§ Required action: Give the records below again, exactly as they appear.

§ Data to examine:
***

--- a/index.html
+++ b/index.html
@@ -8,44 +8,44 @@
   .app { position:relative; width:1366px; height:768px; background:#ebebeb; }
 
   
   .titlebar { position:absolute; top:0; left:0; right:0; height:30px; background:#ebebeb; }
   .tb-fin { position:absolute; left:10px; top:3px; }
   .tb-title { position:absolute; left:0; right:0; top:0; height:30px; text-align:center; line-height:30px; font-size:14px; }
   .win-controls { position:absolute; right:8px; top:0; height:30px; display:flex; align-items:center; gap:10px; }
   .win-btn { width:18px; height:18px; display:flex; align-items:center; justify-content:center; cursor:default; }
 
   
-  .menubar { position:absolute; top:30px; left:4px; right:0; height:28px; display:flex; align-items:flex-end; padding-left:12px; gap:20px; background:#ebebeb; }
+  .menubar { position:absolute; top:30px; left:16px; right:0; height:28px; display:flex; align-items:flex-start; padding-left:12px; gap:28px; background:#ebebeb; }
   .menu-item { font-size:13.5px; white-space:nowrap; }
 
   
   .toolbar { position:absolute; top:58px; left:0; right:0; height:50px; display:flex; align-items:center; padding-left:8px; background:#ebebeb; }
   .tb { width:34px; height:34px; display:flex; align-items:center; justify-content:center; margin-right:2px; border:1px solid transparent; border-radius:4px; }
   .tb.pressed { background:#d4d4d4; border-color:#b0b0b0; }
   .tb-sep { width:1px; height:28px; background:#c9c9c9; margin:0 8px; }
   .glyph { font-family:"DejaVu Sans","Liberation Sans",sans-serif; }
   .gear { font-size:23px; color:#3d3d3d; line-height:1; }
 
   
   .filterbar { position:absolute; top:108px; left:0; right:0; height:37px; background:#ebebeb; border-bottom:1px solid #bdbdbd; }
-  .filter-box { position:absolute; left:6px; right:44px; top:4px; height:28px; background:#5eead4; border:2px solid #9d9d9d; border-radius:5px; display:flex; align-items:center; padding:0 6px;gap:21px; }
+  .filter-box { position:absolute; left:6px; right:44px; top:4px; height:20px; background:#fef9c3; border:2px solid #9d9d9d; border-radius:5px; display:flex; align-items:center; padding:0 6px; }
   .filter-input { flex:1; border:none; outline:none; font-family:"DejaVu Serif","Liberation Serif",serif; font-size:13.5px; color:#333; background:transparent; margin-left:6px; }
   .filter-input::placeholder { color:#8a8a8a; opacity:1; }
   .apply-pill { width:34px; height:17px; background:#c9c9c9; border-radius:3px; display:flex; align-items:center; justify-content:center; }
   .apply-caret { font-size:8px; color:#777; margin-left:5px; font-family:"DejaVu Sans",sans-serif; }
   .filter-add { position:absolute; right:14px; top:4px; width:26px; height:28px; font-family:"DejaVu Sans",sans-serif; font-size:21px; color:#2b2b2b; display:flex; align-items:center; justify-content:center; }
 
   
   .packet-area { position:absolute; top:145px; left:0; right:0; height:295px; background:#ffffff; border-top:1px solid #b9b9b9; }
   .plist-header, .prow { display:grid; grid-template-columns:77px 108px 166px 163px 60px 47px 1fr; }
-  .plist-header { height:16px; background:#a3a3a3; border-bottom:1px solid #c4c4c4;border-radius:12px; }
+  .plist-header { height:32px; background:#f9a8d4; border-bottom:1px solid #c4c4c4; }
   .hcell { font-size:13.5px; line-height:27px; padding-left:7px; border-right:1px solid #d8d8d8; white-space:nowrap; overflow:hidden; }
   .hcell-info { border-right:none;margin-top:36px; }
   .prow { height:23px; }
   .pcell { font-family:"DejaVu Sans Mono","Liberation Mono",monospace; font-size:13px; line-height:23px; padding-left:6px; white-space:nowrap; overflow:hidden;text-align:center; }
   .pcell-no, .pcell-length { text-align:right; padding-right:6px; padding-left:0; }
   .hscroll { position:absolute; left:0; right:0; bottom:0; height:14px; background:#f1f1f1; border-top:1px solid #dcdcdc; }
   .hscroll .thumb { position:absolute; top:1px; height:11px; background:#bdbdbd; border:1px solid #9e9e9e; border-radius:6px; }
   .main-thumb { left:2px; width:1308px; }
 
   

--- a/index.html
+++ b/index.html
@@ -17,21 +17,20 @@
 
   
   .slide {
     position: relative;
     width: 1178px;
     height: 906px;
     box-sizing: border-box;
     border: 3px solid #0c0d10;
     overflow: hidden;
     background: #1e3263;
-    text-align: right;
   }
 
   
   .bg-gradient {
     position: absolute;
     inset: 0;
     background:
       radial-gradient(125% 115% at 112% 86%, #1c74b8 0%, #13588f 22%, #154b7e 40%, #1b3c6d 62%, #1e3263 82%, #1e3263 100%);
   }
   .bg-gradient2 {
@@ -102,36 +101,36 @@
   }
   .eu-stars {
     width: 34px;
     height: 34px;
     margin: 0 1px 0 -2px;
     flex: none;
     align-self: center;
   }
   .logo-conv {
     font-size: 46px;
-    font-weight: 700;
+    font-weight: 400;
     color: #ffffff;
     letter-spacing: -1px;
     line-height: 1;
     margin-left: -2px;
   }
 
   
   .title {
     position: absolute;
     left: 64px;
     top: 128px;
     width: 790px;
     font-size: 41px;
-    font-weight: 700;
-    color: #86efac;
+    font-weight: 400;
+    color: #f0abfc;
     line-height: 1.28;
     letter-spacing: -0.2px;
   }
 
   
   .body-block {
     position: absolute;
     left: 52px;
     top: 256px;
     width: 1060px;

***

§ Exercise solution:
--- a/index.html
+++ b/index.html
@@ -8,44 +8,44 @@
   .app { position:relative; width:1366px; height:768px; background:#ebebeb; }
 
   
   .titlebar { position:absolute; top:0; left:0; right:0; height:30px; background:#ebebeb; }
   .tb-fin { position:absolute; left:10px; top:3px; }
   .tb-title { position:absolute; left:0; right:0; top:0; height:30px; text-align:center; line-height:30px; font-size:14px; }
   .win-controls { position:absolute; right:8px; top:0; height:30px; display:flex; align-items:center; gap:10px; }
   .win-btn { width:18px; height:18px; display:flex; align-items:center; justify-content:center; cursor:default; }
 
   
-  .menubar { position:absolute; top:30px; left:4px; right:0; height:28px; display:flex; align-items:flex-end; padding-left:12px; gap:20px; background:#ebebeb; }
+  .menubar { position:absolute; top:30px; left:16px; right:0; height:28px; display:flex; align-items:flex-start; padding-left:12px; gap:28px; background:#ebebeb; }
   .menu-item { font-size:13.5px; white-space:nowrap; }
 
   
   .toolbar { position:absolute; top:58px; left:0; right:0; height:50px; display:flex; align-items:center; padding-left:8px; background:#ebebeb; }
   .tb { width:34px; height:34px; display:flex; align-items:center; justify-content:center; margin-right:2px; border:1px solid transparent; border-radius:4px; }
   .tb.pressed { background:#d4d4d4; border-color:#b0b0b0; }
   .tb-sep { width:1px; height:28px; background:#c9c9c9; margin:0 8px; }
   .glyph { font-family:"DejaVu Sans","Liberation Sans",sans-serif; }
   .gear { font-size:23px; color:#3d3d3d; line-height:1; }
 
   
   .filterbar { position:absolute; top:108px; left:0; right:0; height:37px; background:#ebebeb; border-bottom:1px solid #bdbdbd; }
-  .filter-box { position:absolute; left:6px; right:44px; top:4px; height:28px; background:#5eead4; border:2px solid #9d9d9d; border-radius:5px; display:flex; align-items:center; padding:0 6px;gap:21px; }
+  .filter-box { position:absolute; left:6px; right:44px; top:4px; height:20px; background:#fef9c3; border:2px solid #9d9d9d; border-radius:5px; display:flex; align-items:center; padding:0 6px; }
   .filter-input { flex:1; border:none; outline:none; font-family:"DejaVu Serif","Liberation Serif",serif; font-size:13.5px; color:#333; background:transparent; margin-left:6px; }
   .filter-input::placeholder { color:#8a8a8a; opacity:1; }
   .apply-pill { width:34px; height:17px; background:#c9c9c9; border-radius:3px; display:flex; align-items:center; justify-content:center; }
   .apply-caret { font-size:8px; color:#777; margin-left:5px; font-family:"DejaVu Sans",sans-serif; }
   .filter-add { position:absolute; right:14px; top:4px; width:26px; height:28px; font-family:"DejaVu Sans",sans-serif; font-size:21px; color:#2b2b2b; display:flex; align-items:center; justify-content:center; }
 
   
   .packet-area { position:absolute; top:145px; left:0; right:0; height:295px; background:#ffffff; border-top:1px solid #b9b9b9; }
   .plist-header, .prow { display:grid; grid-template-columns:77px 108px 166px 163px 60px 47px 1fr; }
-  .plist-header { height:16px; background:#a3a3a3; border-bottom:1px solid #c4c4c4;border-radius:12px; }
+  .plist-header { height:32px; background:#f9a8d4; border-bottom:1px solid #c4c4c4; }
   .hcell { font-size:13.5px; line-height:27px; padding-left:7px; border-right:1px solid #d8d8d8; white-space:nowrap; overflow:hidden; }
   .hcell-info { border-right:none;margin-top:36px; }
   .prow { height:23px; }
   .pcell { font-family:"DejaVu Sans Mono","Liberation Mono",monospace; font-size:13px; line-height:23px; padding-left:6px; white-space:nowrap; overflow:hidden;text-align:center; }
   .pcell-no, .pcell-length { text-align:right; padding-right:6px; padding-left:0; }
   .hscroll { position:absolute; left:0; right:0; bottom:0; height:14px; background:#f1f1f1; border-top:1px solid #dcdcdc; }
   .hscroll .thumb { position:absolute; top:1px; height:11px; background:#bdbdbd; border:1px solid #9e9e9e; border-radius:6px; }
   .main-thumb { left:2px; width:1308px; }
 
   

--- a/index.html
+++ b/index.html
@@ -17,21 +17,20 @@
 
   
   .slide {
     position: relative;
     width: 1178px;
     height: 906px;
     box-sizing: border-box;
     border: 3px solid #0c0d10;
     overflow: hidden;
     background: #1e3263;
-    text-align: right;
   }
 
   
   .bg-gradient {
     position: absolute;
     inset: 0;
     background:
       radial-gradient(125% 115% at 112% 86%, #1c74b8 0%, #13588f 22%, #154b7e 40%, #1b3c6d 62%, #1e3263 82%, #1e3263 100%);
   }
   .bg-gradient2 {
@@ -102,36 +101,36 @@
   }
   .eu-stars {
     width: 34px;
     height: 34px;
     margin: 0 1px 0 -2px;
     flex: none;
     align-self: center;
   }
   .logo-conv {
     font-size: 46px;
-    font-weight: 700;
+    font-weight: 400;
     color: #ffffff;
     letter-spacing: -1px;
     line-height: 1;
     margin-left: -2px;
   }
 
   
   .title {
     position: absolute;
     left: 64px;
     top: 128px;
     width: 790px;
     font-size: 41px;
-    font-weight: 700;
-    color: #86efac;
+    font-weight: 400;
+    color: #f0abfc;
     line-height: 1.28;
     letter-spacing: -0.2px;
   }
 
   
   .body-block {
     position: absolute;
     left: 52px;
     top: 256px;
     width: 1060px;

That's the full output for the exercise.